Los que tenemos cierta
edad nos acordamos de la sintonía de un programa de literatura que comenzaba
con esta sintonía tan serena y bonita:
Ya he acabado de leer las
memorias de Rudolph Hoss. Indudablemente, unas de las mejores que he leído
sobre esa época. Las mejores son las de Paul Schmidt (el traductor de Hitler),
las siguientes son las Albert Speer, arquitecto favorito del Führer. Malísimas
son las del conde Ciano, por no decir pésimas.
Lo interesante del escrito de
Hoss son los detalles, detalles que escapan a los lugares comunes. Detalles que
solo se pueden conocer si uno estuvo allí. Además, se trata de un hombre de
gran capacidad de observación. A eso se añade que escribe de un modo perfecto:
sin hojarasca, sin rellenos inútiles.
De entre sus páginas,
me llamó la atención lo que dice de los testigos de Jehová:
“Eicke los había
hecho apalear varias veces por indisciplinados, pero ellos aceptaban el castigo
con un fervor que, de tan dichoso, parecía perverso. Incluso suplicaron al
comandante que se los castigara más aún, para dar testimonio de Jehová.
Como era de
esperar, se negaron a presentarse ante la comisión de reclutamiento, y ni
siquiera aceptaron firmar los formularios enviados por las autoridades
militares. El Reichsführer los condenó a muerte.
Cuando se les
anunció el veredicto, casi se volvieron locos de contento. Estaban exultantes,
no podían dominar su impaciencia ante la proximidad de la muerte; juntaban las
manos y, elevando los ojos al cielo, gritaban sin cesar: «¡Pronto estaremos
cerca de ti, oh, Jehová! ¡Qué felicidad, encontrarnos entre los elegidos!».
Unos días después,
los correligionarios presentes en la ejecución pretendían que también se los
fusilara a ellos. Fue muy difícil contenerlos y hubo que llevarlos al campo por
la fuerza: un espectáculo casi insoportable.
Cuando les llegó el
turno de morir, corrieron hacia el paredón. Por nada del mundo habrían dejado
que los esposaran, porque querían levantar las manos al cielo invocando a
Jehová. Se colocaron frente al panel de madera que servía de diana, con el
rostro iluminado, henchidos de una
alegría que ya no tenía nada de humana.
Así me imaginaba yo
a los primeros mártires del cristianismo: esperando de pie en la arena a ser
devorados por las fieras. Aquellos hombres recibieron la muerte con una
expresión de alegría extática, los ojos mirando al cielo y las manos juntas
para la plegaria. Todos los que presenciaron la ejecución —incluidos los
soldados que integraban el pelotón— estaban
muy impresionados”.
En las memorias de
Hoss, hay otro pasaje que me llamó la atención al hablar de las testigos de
Jehová encargadas del servicio doméstico de los altos oficiales:
“Entre ellas había
otros seres maravillosos. Una de esas mujeres, empleada en casa de un Führer de
las SS, se empeñaba en anticiparse a todos sus deseos; sin embargo, se negaba
rotundamente a cepillar e incluso tocar su uniforme, su gorra y sus botas, en
una palabra, todo lo que guardara la menor relación con lo militar”.

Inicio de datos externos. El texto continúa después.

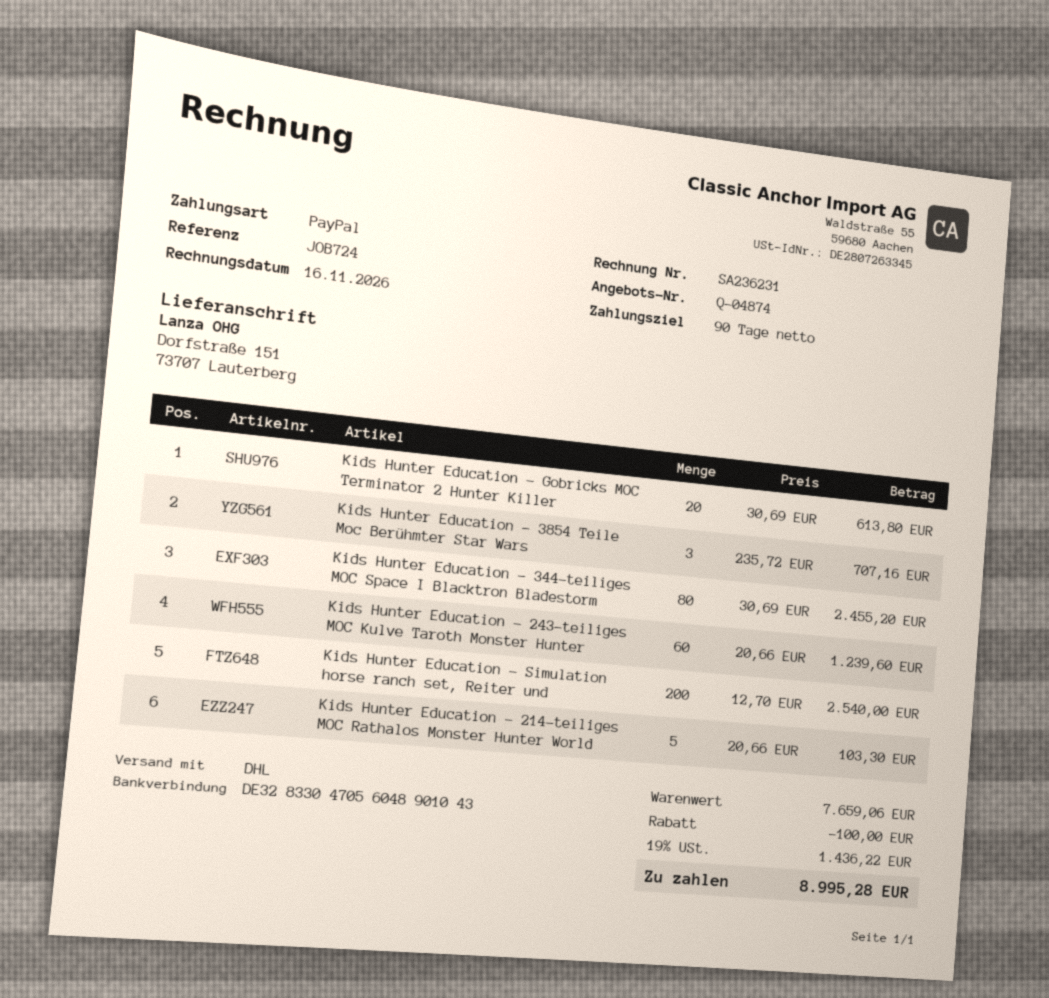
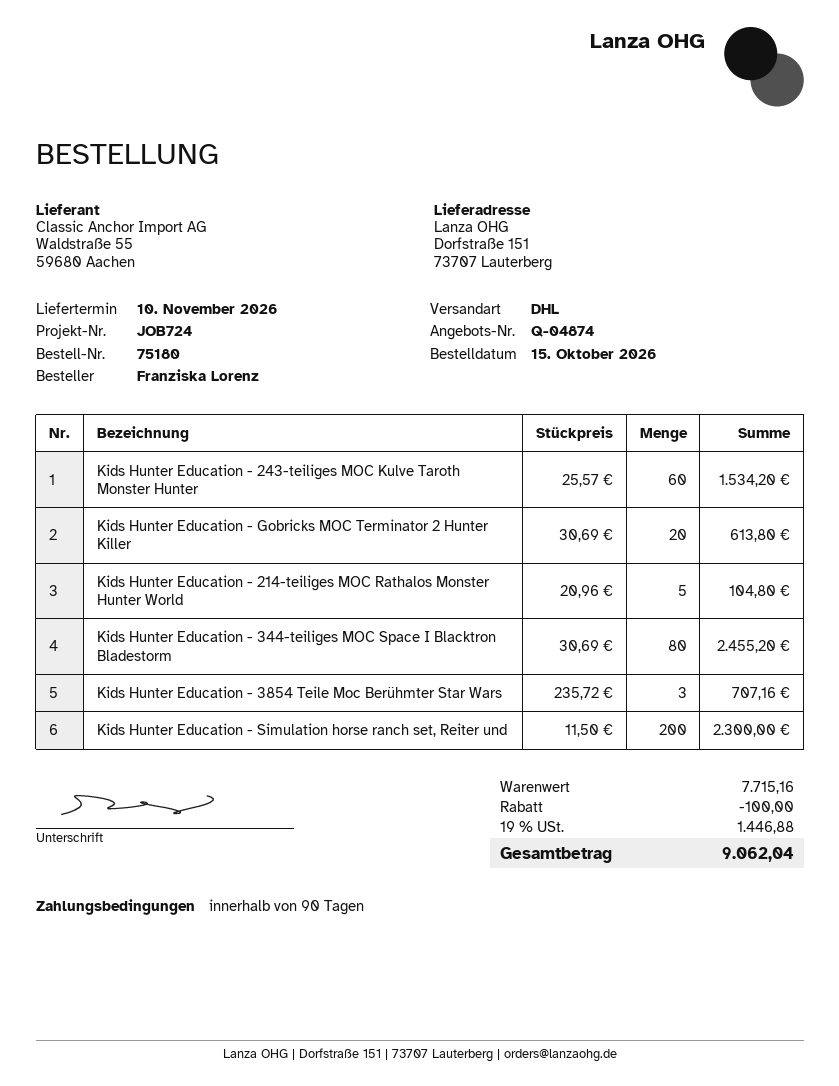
Kids Hunter Education - 243-teiliges MOC Kulve Taroth Monster Hunter: 60 x 20.66 = 1239.60 -> 60 x 25.57 = 1534.20
Kids Hunter Education - Simulation horse ranch set, Reiter und: 200 x 12.70 = 2540.00 -> 200 x 11.50 = 2300.00
Kids Hunter Education - 214-teiliges MOC Rathalos Monster Hunter World: 5 x 20.66 = 103.30 -> 5 x 20.96 = 104.80
subtotal: 7659.06 -> 7715.16
tax: 19% = 1436.22 -> 19% = 1446.88
total: 8995.28 -> 9062.04

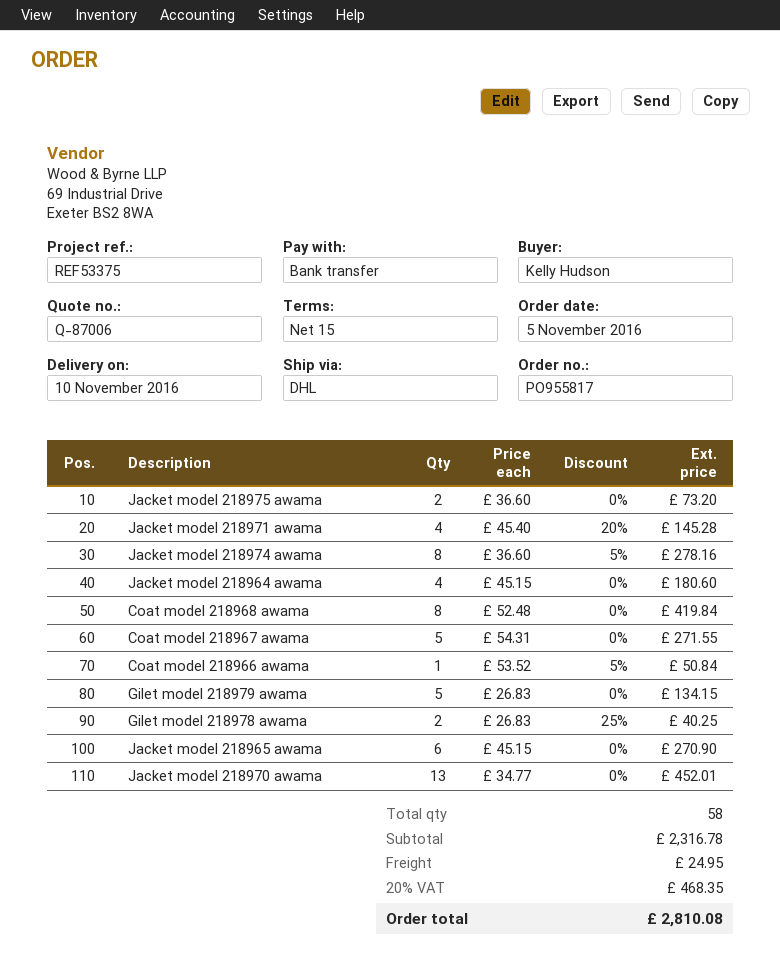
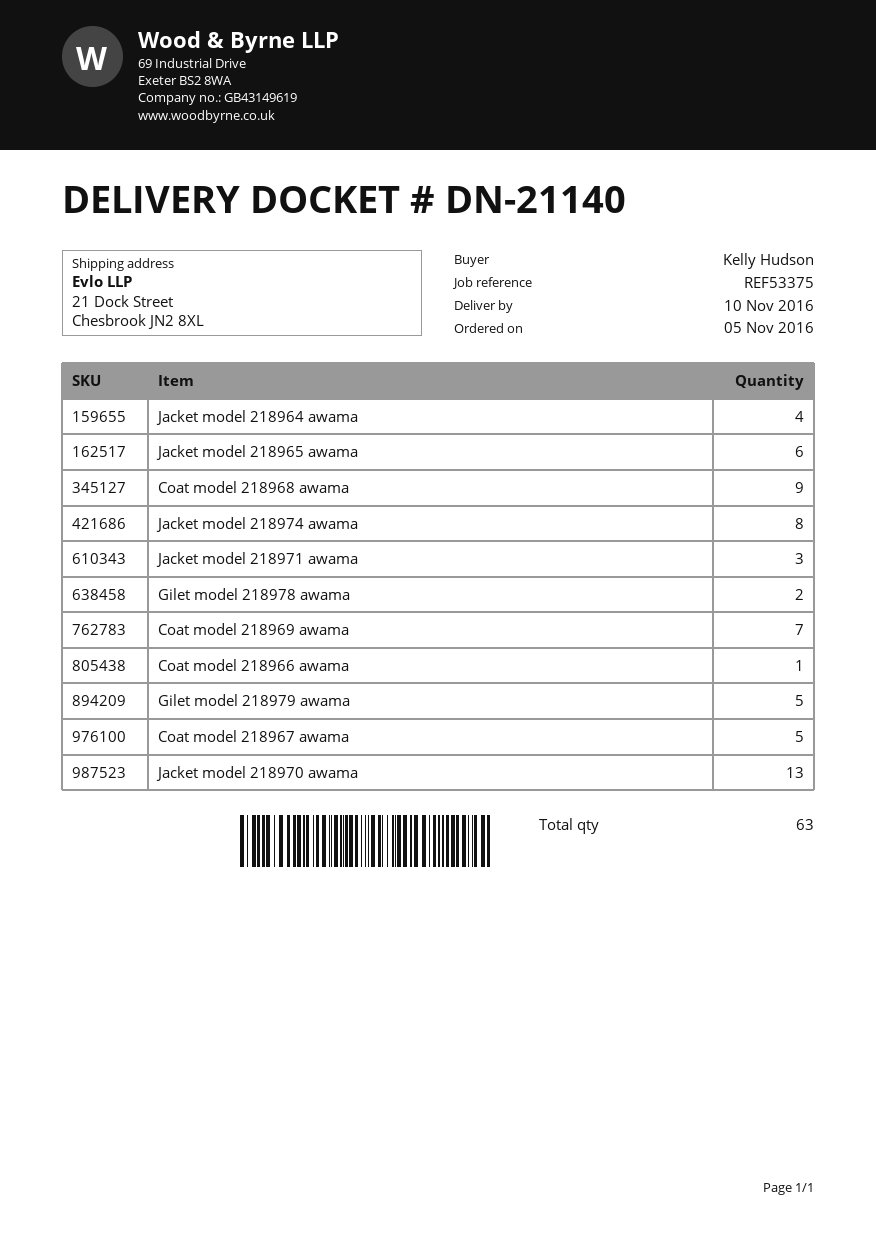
Jacket model 218975 awama: 2 -> none
Jacket model 218971 awama: 4 -> 3
Coat model 218968 awama: 8 -> 9
Coat model 218969 awama: none -> 7
total quantity: 58 -> 63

Durante ese reinado del Mal,
tantos hombres importantes (que nunca fueron nazis) con grandes
responsabilidades se mostraron incapaces de ningún gesto de heroísmo, y esas
mujeres sencillas, situadas en unas circunstancias de mucho mayor peligro,
dieron ese ejemplo im-pre-sio-nan-te.
Es un ejemplo, uno más, de cómo
los que tienen puestos importantes, a menudo, no los merecen; y como los
pequeños y humildes sí que los merecerían. Eso ocurrió entonces y ahora.
Esas testigos de Jehová ahora
gozan del premio del Dios al que sirvieron, y todos esos hombres malvados
pagaron o siguen pagando sus deudas en el más allá.
Que Dios
se apiadase de aquellos cuyos nombres estaban escritos en el Libro de la Vida,
y aceptamos la Voluntad Divina de que sigan ardiendo aquellos que deben seguir ardiendo
por los siglos de los siglos. Ardiendo en un fuego que ni toda la Iglesia unida
en oración tiene poder para extinguirlo.